Cada temporada de lluvias, quien vive en los barrios que rodean el humedal de La Kisst, en San Cristóbal de las Casas, ve cómo el espejo de agua queda un poco más lejos. Donde antes había tular y juncos, hoy avanzan los rellenos de tierra, las casas de lámina y los lotes nuevos. El humedal se encoge, y con él, uno de los pulmones de agua de la ciudad.
Esa percepción ya tiene una medición precisa. Un estudio de la Universidad de Ciencias y Artes de Chiapas (UNICACH), publicado en la Revista Geográfica de América Central, analizó con imágenes del satélite Sentinel-2 cómo cambió el suelo de San Cristóbal entre 2016 y 2022. El resultado es contundente: la ciudad perdió 84.42 hectáreas de humedales en seis años, casi el 18 % de los que tenía.
Una pérdida que no se detiene
Esas 84 hectáreas se convirtieron en otros usos de suelo. Una parte se recuperó de forma natural, pero el saldo siguió siendo negativo: la superficie de humedal bajó de 477 a 408 hectáreas. El ritmo de pérdida es de unas 14 hectáreas por año. Si se mantiene, las 408 hectáreas que quedan podrían desaparecer en aproximadamente 29 años, advierte el estudio. No es la primera señal: la destrucción de estos humedales ya se había documentado en años anteriores.
La ciudad creció sobre el agua y el bosque
El mismo análisis muestra a dónde fue a parar ese suelo. La mancha urbana ganó más de 200 hectáreas entre 2016 y 2022, mientras el bosque perdió cerca de 124. Los humedales y las áreas boscosas cedieron terreno frente a la expansión de la ciudad y, en menor medida, a la agricultura. La presión es constante: apenas en febrero de 2026 las autoridades clausuraron obras que afectaban los humedales.
| Cobertura | 2016 (ha) | 2022 (ha) |
|---|---|---|
| Infraestructura urbana | 1,879.88 | 2,083.17 |
| Área boscosa | 878.38 | 754.61 |
| Humedales | 477.02 | 407.66 |
Protegidos en el papel, no en el terreno
Lo más grave es que estos humedales están protegidos.
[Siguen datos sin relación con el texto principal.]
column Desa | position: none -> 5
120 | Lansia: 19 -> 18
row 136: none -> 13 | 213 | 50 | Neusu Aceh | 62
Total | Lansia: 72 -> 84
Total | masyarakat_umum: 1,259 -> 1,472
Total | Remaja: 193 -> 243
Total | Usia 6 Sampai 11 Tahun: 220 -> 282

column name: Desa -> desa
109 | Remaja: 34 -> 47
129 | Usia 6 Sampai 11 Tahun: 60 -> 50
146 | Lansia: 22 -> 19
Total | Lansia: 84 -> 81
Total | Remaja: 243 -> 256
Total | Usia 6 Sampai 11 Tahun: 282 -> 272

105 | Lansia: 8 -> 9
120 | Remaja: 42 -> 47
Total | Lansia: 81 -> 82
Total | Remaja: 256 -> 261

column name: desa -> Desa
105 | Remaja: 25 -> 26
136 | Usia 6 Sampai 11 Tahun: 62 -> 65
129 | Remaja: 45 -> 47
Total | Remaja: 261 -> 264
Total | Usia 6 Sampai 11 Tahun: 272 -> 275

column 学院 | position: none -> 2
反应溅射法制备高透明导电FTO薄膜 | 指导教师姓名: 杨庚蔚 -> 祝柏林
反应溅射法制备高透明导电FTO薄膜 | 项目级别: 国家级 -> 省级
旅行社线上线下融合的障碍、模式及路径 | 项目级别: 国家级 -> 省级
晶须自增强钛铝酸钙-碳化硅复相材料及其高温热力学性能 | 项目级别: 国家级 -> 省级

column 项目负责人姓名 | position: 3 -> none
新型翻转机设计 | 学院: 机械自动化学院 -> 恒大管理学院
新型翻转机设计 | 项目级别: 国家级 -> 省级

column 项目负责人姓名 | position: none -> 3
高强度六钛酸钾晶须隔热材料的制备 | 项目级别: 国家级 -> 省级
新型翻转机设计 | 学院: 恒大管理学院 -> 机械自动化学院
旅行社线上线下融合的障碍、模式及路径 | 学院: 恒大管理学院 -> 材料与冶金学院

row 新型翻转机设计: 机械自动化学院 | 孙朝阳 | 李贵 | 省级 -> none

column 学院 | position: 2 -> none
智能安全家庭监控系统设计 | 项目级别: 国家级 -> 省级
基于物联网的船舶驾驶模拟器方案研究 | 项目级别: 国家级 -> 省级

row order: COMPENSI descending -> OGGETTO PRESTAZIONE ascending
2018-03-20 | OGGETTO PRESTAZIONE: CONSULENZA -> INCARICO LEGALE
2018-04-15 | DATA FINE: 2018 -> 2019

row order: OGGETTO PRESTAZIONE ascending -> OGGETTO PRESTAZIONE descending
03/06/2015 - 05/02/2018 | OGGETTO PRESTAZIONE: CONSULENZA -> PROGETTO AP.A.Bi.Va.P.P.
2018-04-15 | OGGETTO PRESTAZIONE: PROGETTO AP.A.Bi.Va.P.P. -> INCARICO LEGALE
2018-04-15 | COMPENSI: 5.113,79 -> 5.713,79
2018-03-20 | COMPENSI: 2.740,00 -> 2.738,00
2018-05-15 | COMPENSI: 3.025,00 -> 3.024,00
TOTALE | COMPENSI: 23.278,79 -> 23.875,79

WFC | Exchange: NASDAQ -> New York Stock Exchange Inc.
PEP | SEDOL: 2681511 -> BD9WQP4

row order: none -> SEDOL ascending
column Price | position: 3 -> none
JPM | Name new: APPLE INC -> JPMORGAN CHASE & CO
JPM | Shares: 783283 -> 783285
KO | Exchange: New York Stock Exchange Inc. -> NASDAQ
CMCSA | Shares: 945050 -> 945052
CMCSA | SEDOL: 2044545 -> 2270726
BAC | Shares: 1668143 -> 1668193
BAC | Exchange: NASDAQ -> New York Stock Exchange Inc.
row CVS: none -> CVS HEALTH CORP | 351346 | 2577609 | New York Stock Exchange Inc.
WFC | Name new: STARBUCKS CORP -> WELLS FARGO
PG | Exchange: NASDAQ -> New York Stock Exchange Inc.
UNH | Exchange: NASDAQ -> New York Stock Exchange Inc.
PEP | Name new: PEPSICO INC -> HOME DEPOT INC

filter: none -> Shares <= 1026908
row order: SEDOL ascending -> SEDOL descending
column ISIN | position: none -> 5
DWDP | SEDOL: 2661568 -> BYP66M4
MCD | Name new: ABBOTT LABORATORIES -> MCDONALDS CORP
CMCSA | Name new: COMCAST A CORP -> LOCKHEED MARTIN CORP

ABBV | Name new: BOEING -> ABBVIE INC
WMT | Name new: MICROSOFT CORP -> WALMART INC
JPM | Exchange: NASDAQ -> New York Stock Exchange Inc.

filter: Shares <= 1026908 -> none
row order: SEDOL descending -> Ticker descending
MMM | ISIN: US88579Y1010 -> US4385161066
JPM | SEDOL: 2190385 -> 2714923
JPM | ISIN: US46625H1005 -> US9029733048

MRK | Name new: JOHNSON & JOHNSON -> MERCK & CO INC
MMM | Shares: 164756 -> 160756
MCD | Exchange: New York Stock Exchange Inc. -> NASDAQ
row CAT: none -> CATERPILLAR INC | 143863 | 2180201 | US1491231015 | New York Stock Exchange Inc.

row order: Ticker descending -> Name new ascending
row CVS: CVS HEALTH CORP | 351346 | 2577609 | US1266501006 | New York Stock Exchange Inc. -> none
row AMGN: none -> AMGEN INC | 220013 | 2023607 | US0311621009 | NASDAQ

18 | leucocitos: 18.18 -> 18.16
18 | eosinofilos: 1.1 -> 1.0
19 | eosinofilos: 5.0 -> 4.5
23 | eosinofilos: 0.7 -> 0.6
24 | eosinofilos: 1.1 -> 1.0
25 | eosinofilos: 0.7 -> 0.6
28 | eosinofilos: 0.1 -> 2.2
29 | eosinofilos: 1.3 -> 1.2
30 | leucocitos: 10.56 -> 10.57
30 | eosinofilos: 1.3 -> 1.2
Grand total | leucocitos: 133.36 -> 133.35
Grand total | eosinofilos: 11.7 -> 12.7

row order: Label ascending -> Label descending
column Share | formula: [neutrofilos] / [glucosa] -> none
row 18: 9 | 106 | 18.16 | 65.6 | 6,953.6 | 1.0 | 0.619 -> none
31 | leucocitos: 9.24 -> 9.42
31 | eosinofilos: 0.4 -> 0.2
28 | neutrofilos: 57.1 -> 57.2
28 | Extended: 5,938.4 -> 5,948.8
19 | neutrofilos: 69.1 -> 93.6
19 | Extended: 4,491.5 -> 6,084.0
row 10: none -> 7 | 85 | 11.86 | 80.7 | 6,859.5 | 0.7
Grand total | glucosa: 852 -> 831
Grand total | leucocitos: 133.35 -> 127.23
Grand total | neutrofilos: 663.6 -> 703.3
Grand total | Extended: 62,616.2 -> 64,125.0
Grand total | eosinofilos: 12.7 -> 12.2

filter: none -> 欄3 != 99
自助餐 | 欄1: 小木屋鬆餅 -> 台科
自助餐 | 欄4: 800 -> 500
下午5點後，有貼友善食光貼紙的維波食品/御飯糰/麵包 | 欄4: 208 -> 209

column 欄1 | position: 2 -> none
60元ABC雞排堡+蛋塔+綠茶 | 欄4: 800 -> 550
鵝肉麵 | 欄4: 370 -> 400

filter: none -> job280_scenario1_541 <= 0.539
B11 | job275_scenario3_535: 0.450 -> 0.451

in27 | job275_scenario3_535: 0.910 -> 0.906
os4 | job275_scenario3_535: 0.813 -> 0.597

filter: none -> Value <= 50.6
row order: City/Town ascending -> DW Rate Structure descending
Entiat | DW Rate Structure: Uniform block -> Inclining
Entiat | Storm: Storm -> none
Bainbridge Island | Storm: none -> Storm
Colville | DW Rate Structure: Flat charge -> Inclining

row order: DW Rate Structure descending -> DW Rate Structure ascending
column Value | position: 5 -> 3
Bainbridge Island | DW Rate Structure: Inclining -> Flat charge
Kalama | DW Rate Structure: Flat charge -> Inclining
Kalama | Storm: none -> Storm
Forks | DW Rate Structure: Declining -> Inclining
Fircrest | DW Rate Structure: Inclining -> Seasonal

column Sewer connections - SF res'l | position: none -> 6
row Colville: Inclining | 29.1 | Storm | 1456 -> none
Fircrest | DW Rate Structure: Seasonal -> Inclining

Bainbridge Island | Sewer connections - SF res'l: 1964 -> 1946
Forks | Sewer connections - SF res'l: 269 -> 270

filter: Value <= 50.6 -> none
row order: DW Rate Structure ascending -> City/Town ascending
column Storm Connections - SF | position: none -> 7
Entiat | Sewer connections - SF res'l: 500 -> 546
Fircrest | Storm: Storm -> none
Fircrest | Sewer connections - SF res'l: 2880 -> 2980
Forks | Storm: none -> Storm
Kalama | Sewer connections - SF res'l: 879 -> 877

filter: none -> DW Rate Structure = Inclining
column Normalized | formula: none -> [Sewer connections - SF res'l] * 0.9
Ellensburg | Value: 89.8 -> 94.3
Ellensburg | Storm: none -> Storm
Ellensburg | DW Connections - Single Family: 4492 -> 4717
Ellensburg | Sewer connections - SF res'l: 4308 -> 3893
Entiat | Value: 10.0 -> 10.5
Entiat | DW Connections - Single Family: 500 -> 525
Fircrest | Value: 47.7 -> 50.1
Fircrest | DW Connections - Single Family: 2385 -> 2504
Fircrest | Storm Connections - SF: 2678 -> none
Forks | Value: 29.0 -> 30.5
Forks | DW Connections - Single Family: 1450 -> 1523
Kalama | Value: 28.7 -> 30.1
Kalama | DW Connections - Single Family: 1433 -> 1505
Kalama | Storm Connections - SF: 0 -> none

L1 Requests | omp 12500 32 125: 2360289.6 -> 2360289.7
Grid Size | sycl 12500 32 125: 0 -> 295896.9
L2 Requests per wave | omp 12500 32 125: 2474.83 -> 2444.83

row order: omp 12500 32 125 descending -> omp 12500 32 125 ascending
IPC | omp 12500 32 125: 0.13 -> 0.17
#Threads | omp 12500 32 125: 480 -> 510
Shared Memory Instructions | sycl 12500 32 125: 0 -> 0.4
La Kisst y María Eugenia son sitios Ramsar de importancia internacional y, desde 2008, zona estatal sujeta a conservación ecológica. En enero de 2024 sumaron incluso la categoría federal de Área de Protección de Flora y Fauna, a cargo de la Conanp. Aun así, siguieron perdiendo superficie durante el periodo que midió el estudio.
Lo que se pierde con el humedal
Los humedales no son terrenos baldíos. Capturan y liberan agua poco a poco, recargan los acuíferos, regulan el clima y amortiguan inundaciones, además de almacenar carbono. La Conagua los reconoce como ecosistemas estratégicos para el ciclo del agua. En San Cristóbal albergan además especies endémicas, como el popoyote, un pez que solo vive en estas aguas y está en peligro; hace dos años murieron cientos de ellos.
Perder estos ecosistemas no solo deja a la ciudad sin esos servicios: también la vuelve más vulnerable ante el cambio climático. Por eso el estudio insiste en la urgencia de políticas de conservación y de un crecimiento urbano ordenado.
De vuelta en los barrios que rodean La Kisst, el espejo de agua sigue retrocediendo. El estudio de la UNICACH le pone número a lo que los vecinos ya intuían: si nada cambia, en unas tres décadas San Cristóbal podría quedarse sin sus humedales, y sin el agua, el aire y la vida que le regalan. La advertencia está sobre la mesa; la decisión, en manos de quienes deciden cómo crece la ciudad.